Que Freud ait, à dessein, emmêlé l’écheveau, délibérément brouillé les pistes, sciemment effacé les traces, théorisé l’impossibilité de la chose, falsifié les résultats de ses découvertes et la plupart du temps pratiqué la licence littéraire en se cachant derrière le prétexte scientifique, détruit les correspondances, cherché à racheter les plus dangereuses qui mettaient en péril le scintillement de sa légende, voilà qui, bien au contraire, rend la tâche intéressante : la biographie intellectuelle de Freud se confond avec la biographie intellectuelle du freudisme qui recouvre évidemment la biographie intellectuelle de la psychanalyse.
La lettre de Freud à sa fiancée parle de mensonges, de dissimulation et d’hypocrisie. Elle semble un aveu à peine masqué de ce qui le travaille, lui, Sigmund Freud. Car, de fait, les légendes imposées par les hagiographes, Ernest Jones le premier avec sa somme de mille cinq cents pages intitulée La Vie et l’œuvre de Sigmund Freud, rendent la biographie impossible tant les choses ont été faites par le docteur viennois pour imposer ses légendes, ses fables, ses narrations littéraires, ses mythes et ses chimères. Cette biographie a servi de matrice à nombre d’autres qui, toutes, dupliquent à l’envi les cartes postales du présentoir freudien.
Je tiendrai à égale distance les hagiographies et les pathographies, les premières se proposant d’arroser la plante sublime, les secondes d’arracher la végétation vénéneuse. Je souhaite montrer, par-delà les cartes postales, que la psychanalyse est le rêve le plus élaboré de Freud – un rêve donc, une affabulation, un fantasme, une construction littéraire, un produit artistique, une construction poétique au sens étymologique. Je propose également de montrer les assises éminemment biographiques, subjectives, individuelles du freudisme malgré ses prétentions à l’universel, à l’objectivité et à la scientificité. Je ne m’installe pas sur le terrain de la morale moralisatrice en jugeant que le mensonge freudien (avéré) conduit tout droit à la nécessité d’un autodafé de Freud, de ses œuvres, de son travail et de ses disciples !
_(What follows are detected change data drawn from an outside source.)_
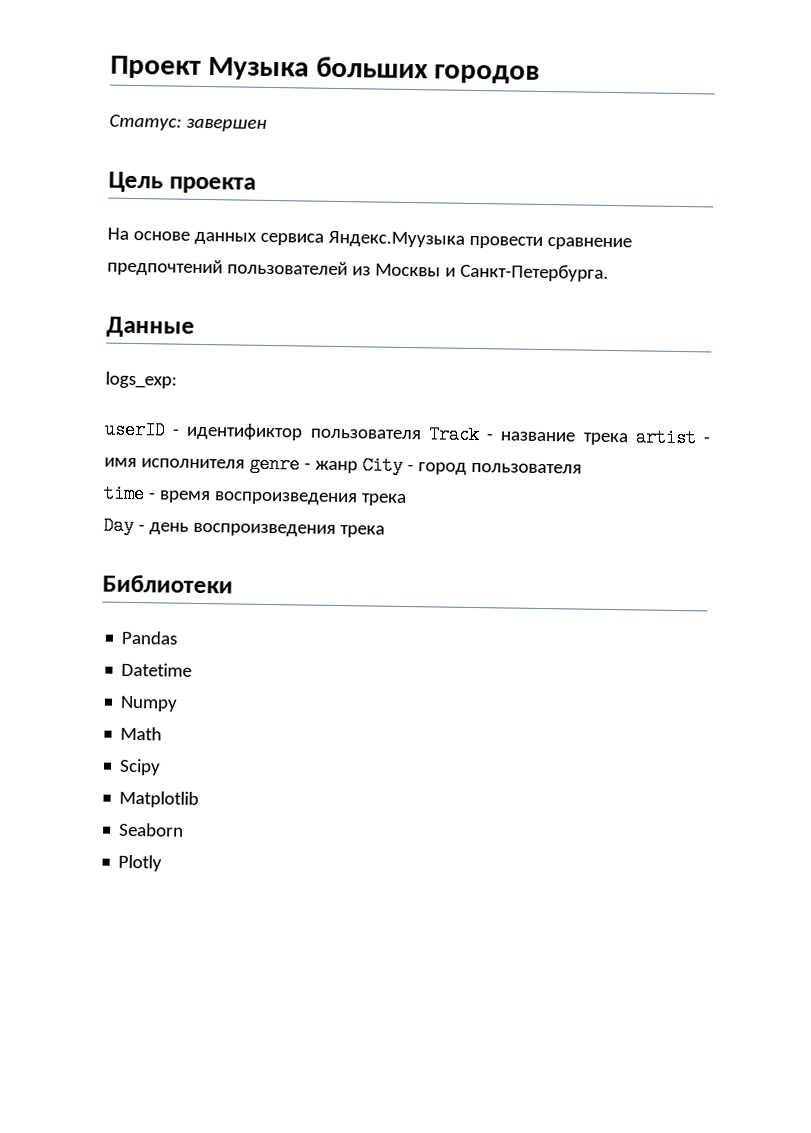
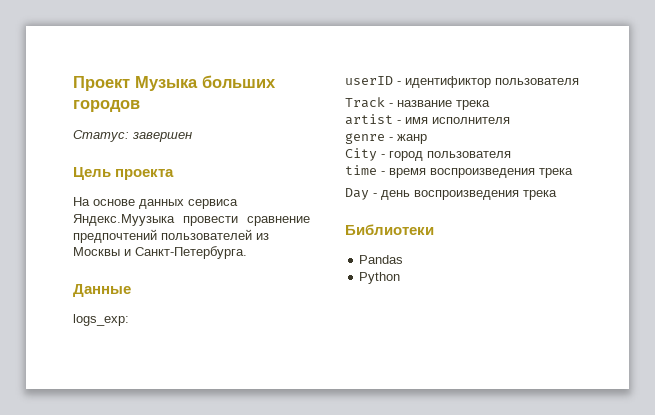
(421, 434) none -> (579, 81) //
(628, 439) none -> (490, 105) //
(245, 463) none -> (510, 120) //
(358, 467) none -> (427, 139) //
[121,662,193,677] [120,695,179,712] [120,726,163,741] [119,758,162,776] [119,790,200,809] [119,822,185,837] [118,854,163,872] Datetime // Numpy // Math // Scipy // Matplotlib // Seaborn // Plotly -> [359,272,401,284] Python

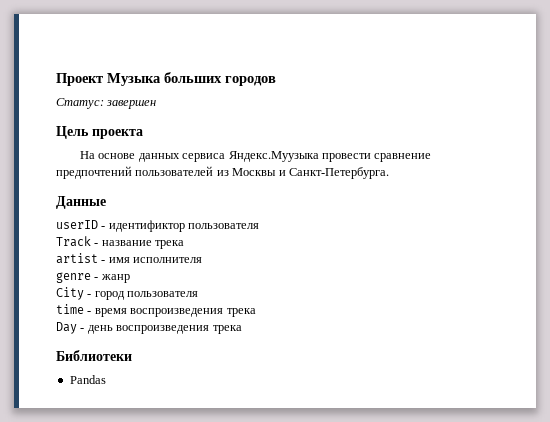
[73,314,129,326] // logs_exp: -> (106, 202) none
[359,272,401,284] // Python -> (106, 379) none

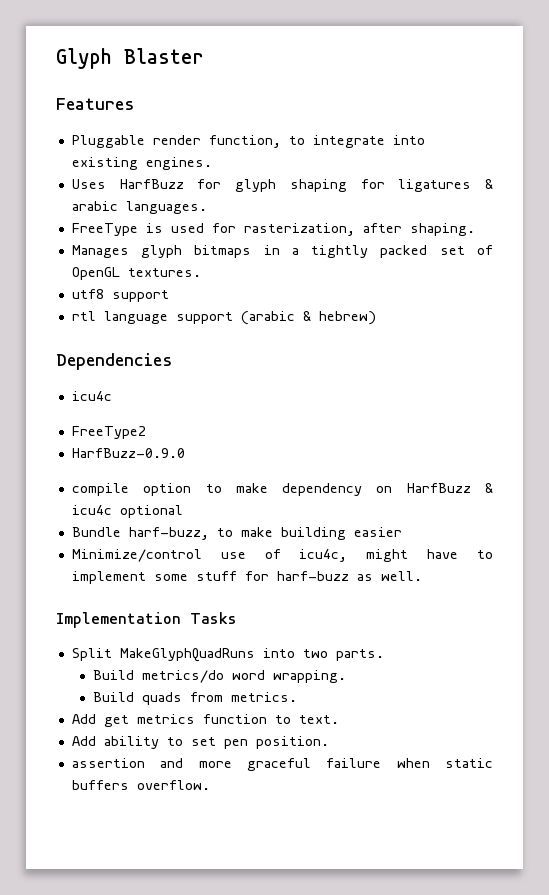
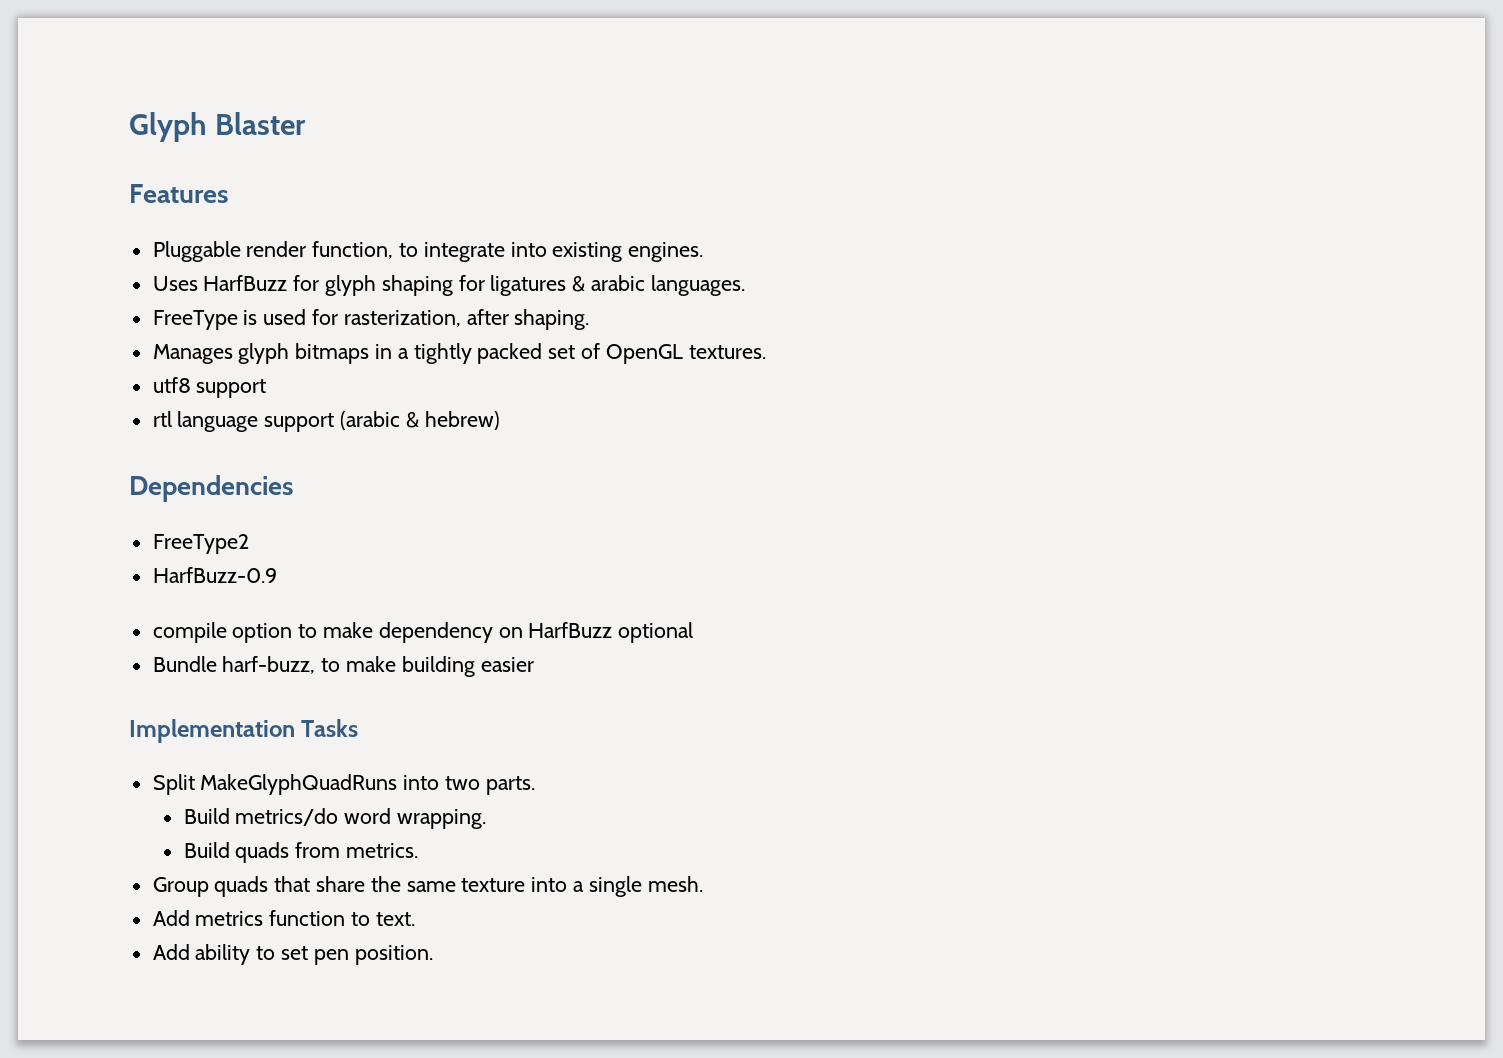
[71,391,112,401] // icu4c -> (293, 488) none
[71,448,185,458] HarfBuzz-0.9.0 -> [152,567,277,583] HarfBuzz-0.9
[485,483,493,493] [71,505,112,515] & icu4c -> (613, 630) none
[71,549,494,562] [71,571,422,584] // Minimize/control use of icu4c, might have to implement some stuff for harf-buzz as well. -> (534, 664) none
[71,714,129,727] // Add get -> [152,876,703,897] [152,910,190,926] // Group quads that share the same texture into a single mesh. // Add
[71,758,493,771] [71,780,210,790] // assertion and more graceful failure when static buffers overflow. -> (433, 955) none

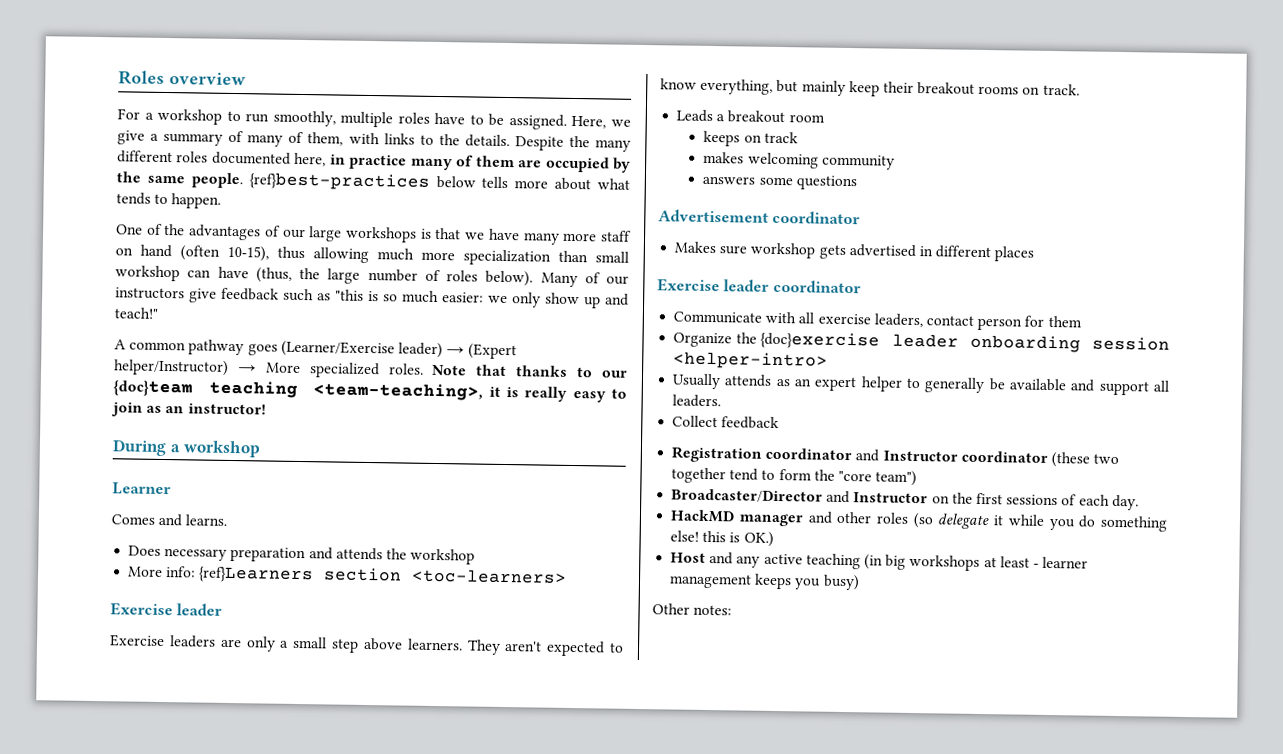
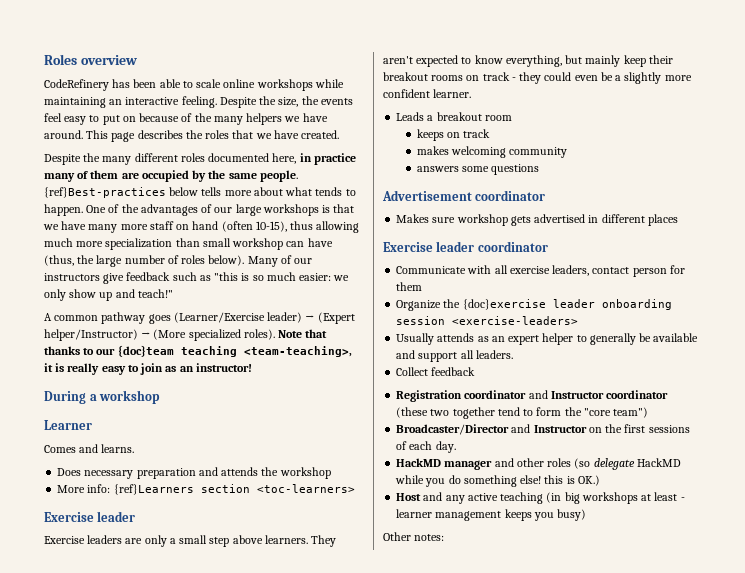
[117,108,631,130] [117,130,510,148] For a workshop to run smoothly, multiple roles have to be assigned. Here, we give a summary of many of them, with links to the details. -> [44,79,344,91] [44,96,353,108] [44,113,328,125] [44,130,340,142] CodeRefinery has been able to scale online workshops while maintaining an interactive feeling. Despite the size, the events feel easy to put on because of the many helpers we have around. This page describes the roles that we have created. //
[248,172,430,191] {ref}best-practices -> [44,187,166,198] {ref}Best-practices
(222, 201) // -> (83, 210) none
[265,362,424,379] More specialized roles. -> [153,329,275,341] (More specialized roles).
[1042,83,1080,96] track. -> [482,72,692,84] [383,89,472,98] track - they could even be a slightly more confident learner.
[673,351,829,370] <helper-intro> -> [452,316,579,325] <exercise-leaders>
[993,515,1005,526] it -> [636,458,681,467] HackMD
Sur le principe de Spinoza, ni rire ni pleurer, mais comprendre, je m’installe dans la perspective nietzschéenne, par-delà bien et mal. Je propose la déconstruction d’une entreprise comme on déconstruirait une sonate d’Anton Webern, une peinture de Kokoschka ou une pièce de théâtre de Karl Kraus. Freud n’est pas un homme de science, il n’a rien produit qui relève de l’universel, sa doctrine est une création existentielle fabriquée sur mesure pour vivre avec ses fantasmes, ses obsessions, son monde intérieur, tourmenté et ravagé par l’inceste. Freud est un philosophe, ce qui n’est pas rien, mais ce jugement, il le récusait avec la violence de ceux qui, par leur colère, posent le doigt au bon endroit : le lieu de la douleur existentielle.